During the holidays, my phone lights up like a Christmas tree with family and friends looking for ideas on cocktails, wines, and bubbles for their celebrations. Here are some recent favorites that will take the edge off the family drama and take the chill away.
Cocktails are a great way to break the ice at large family meals and gatherings. They can also serve as a simple and elegant accompaniment to dessert, to signal the end of the meal and beginning of a Herculean cleanup and dishwashing effort. Since spirits can be expensive, and since it’s a given that many people will have already imbibed, feel free to make small ones. A little taste can go a long way.
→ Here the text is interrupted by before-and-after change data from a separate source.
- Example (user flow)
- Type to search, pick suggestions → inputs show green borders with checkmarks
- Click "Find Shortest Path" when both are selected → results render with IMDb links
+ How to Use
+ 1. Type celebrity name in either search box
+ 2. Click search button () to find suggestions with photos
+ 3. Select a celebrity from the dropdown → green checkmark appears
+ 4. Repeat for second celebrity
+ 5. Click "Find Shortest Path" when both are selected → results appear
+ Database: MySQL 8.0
A new fave is a LEMON-BASIL MARTINI. Yes, basil! This was born out of the pangs of guilt felt when throwing away bunches of basil because it would spoil. It’s essentially a lemon drop with a generous fistful of fresh basil leaves. Wash well and pat dry, as basil is often grown in gritty, sandy soil. Roll the basil in your palm to bruise the leaves and drop in a martini shaker with a tablespoon of sugar. Juice a whole small lemon in to the shaker and, heck, throw in that rind as well. Muddle it with a wooden spoon, fill to near the top with ice, and add 8 ounces (about 1 cup) of vodka. Shake the living daylights out of it for a good 10 count, then serve in to small cordial glasses. This will make about six pleasantly green petite martinis. This is equally delicious made with gin instead of vodka, but always, you’ll need to adjust to your tastes.
Another terrific holiday drink is a GINGER MARTINI. Rather than use cloyingly syrupy schnapps, I recommend the intriguing Stone’s Original Ginger, a black currant ginger-infused wine from England. Use three parts vodka to one part Stone’s, shake over ice and serve. Garnish with a lime if you like it tart.
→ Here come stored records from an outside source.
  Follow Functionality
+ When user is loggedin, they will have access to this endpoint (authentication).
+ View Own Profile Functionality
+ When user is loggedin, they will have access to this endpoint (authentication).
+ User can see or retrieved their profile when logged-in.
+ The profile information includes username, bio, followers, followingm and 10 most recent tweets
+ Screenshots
Holidays and cooler weather beg for brown spirits. For a whiskey cocktail try the RED SNAPPER. A value-minded bottle like Seagram's 7 is just fine. Fill a lowball (or small juice glass) with ice. Add 2 ounces of whiskey. This drink calls for diSaronno, but it is definitely not cheap! Either ask a friend or family member to pick up a bottle, or buy a few “airplane bottles.” You won’t need much. Add a splash of the diSaronno and top with cranberry juice. If you like, shake or stir to mix, return to the lowball and garnish with an orange wheel. It’s outrageously good.
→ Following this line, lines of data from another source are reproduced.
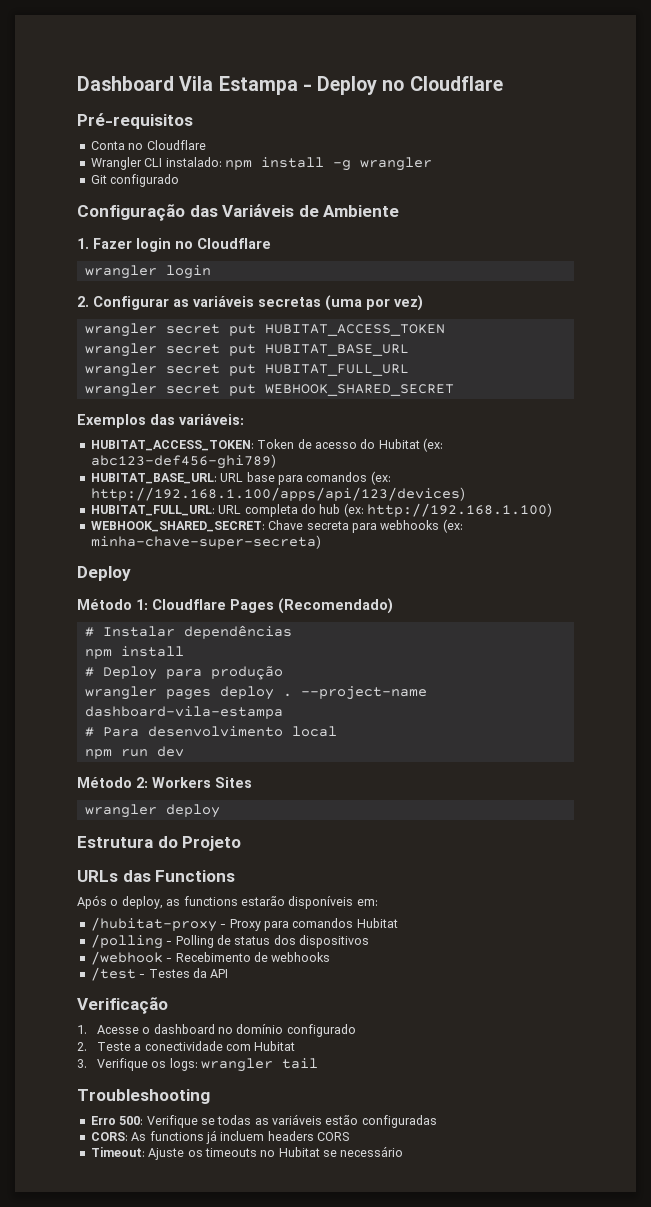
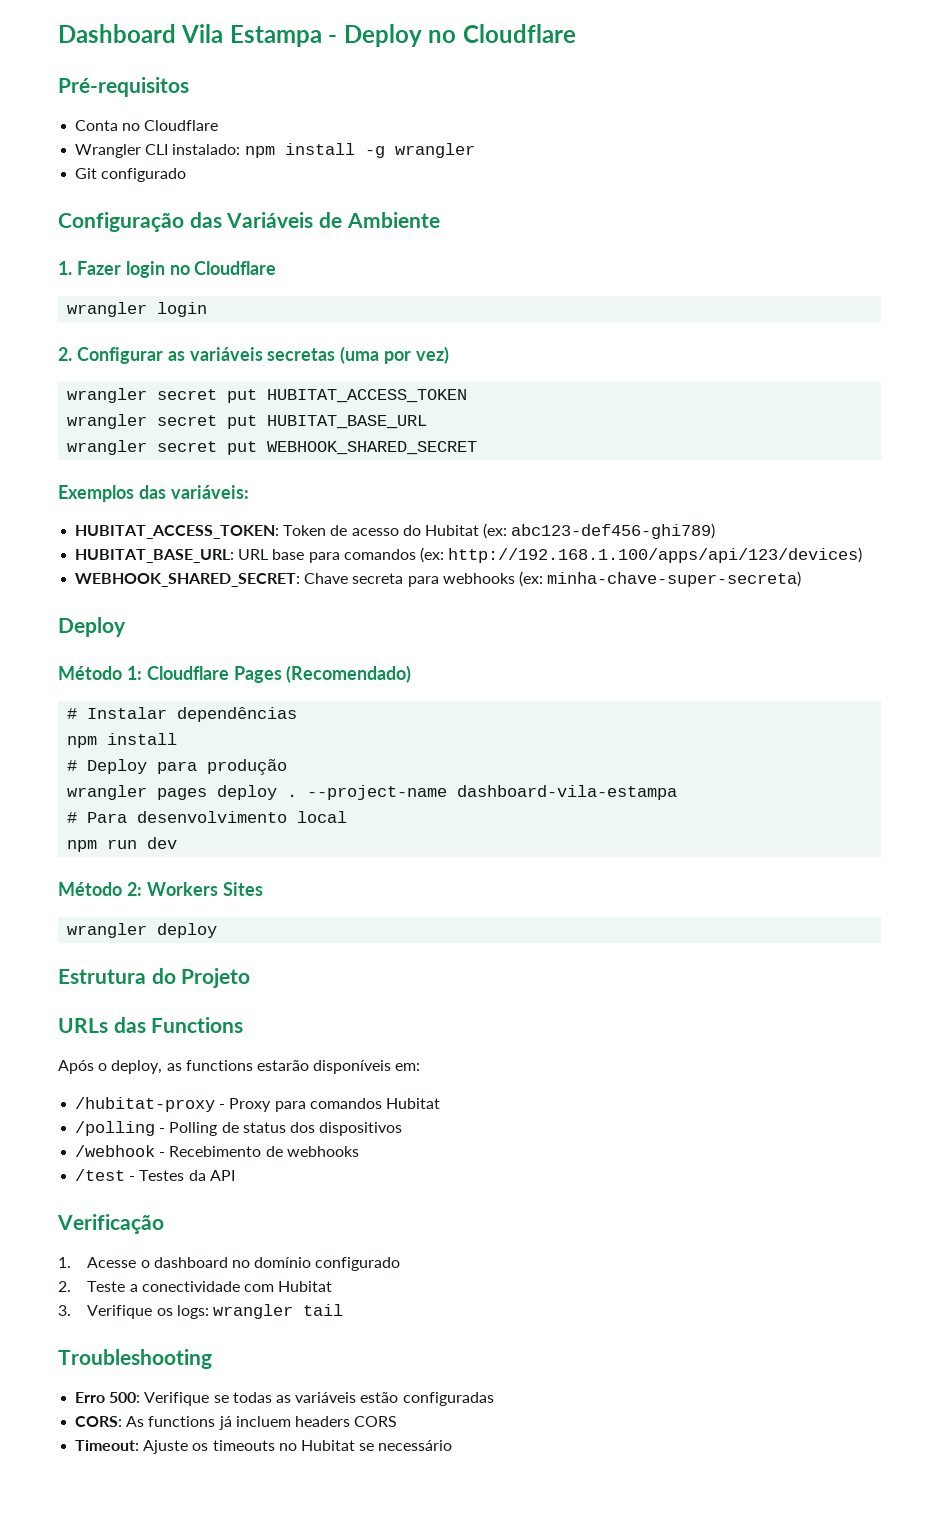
- wrangler secret put HUBITAT_FULL_URL
- HUBITAT_FULL_URL: URL completa do hub (ex: http://192.168.1.100)

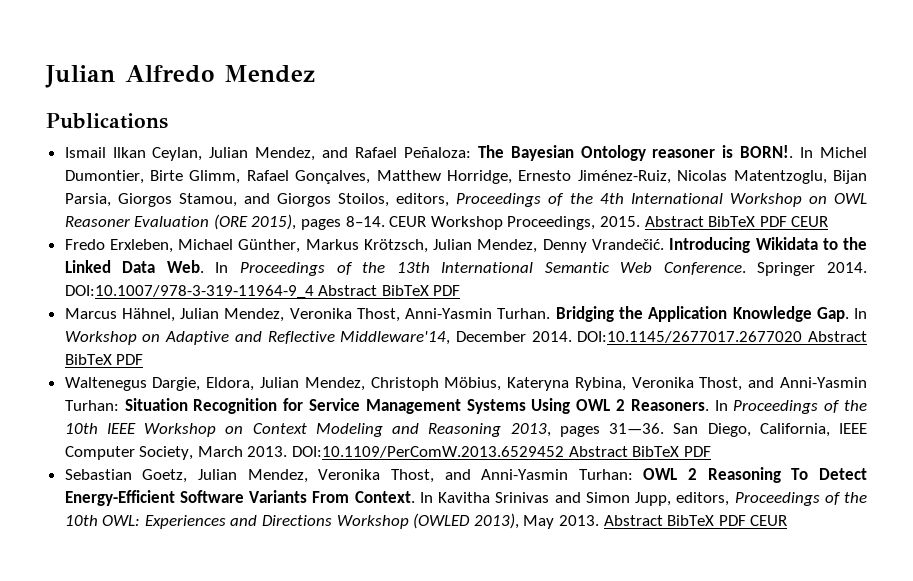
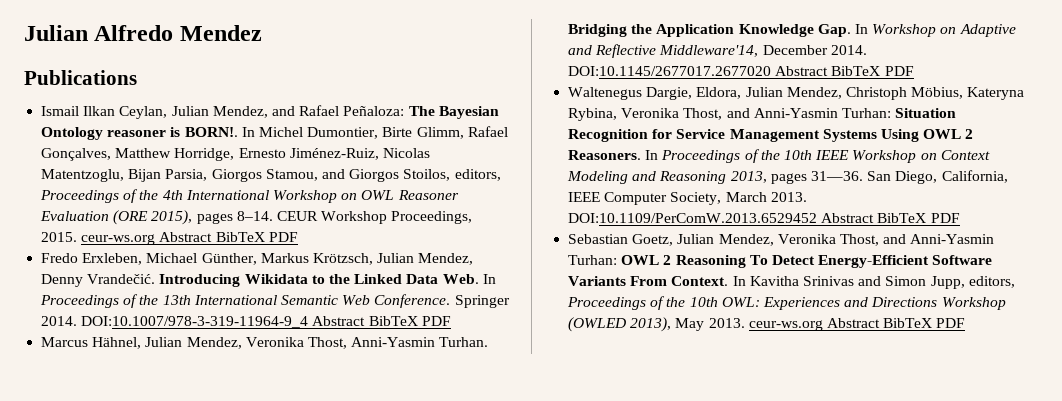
- CEUR Workshop Proceedings, 2015. Abstract BibTeX PDF CEUR
+ CEUR Workshop Proceedings, 2015. ceur-ws.org Abstract BibTeX PDF
- In Kavitha Srinivas and Simon Jupp, editors, Proceedings of the 10th OWL: Experiences and Directions Workshop (OWLED 2013), May 2013. Abstract BibTeX PDF CEUR
+ In Kavitha Srinivas and Simon Jupp, editors, Proceedings of the 10th OWL: Experiences and Directions Workshop (OWLED 2013), May 2013. ceur-ws.org Abstract BibTeX PDF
There are so many wines of wonderful quality and value that go great with turkey, tofurkey, or whatever might be at your holiday table. A standout is the FAIRVIEW PINOTAGE from South Africa. This funky, strange grape is a cousin of Pinot Noir and, by design, is light enough to accompany poultry or fish. A bonus is this less-than-$10 bargain can often be found on Hannaford’s shelves, making one-stop shopping a possibility.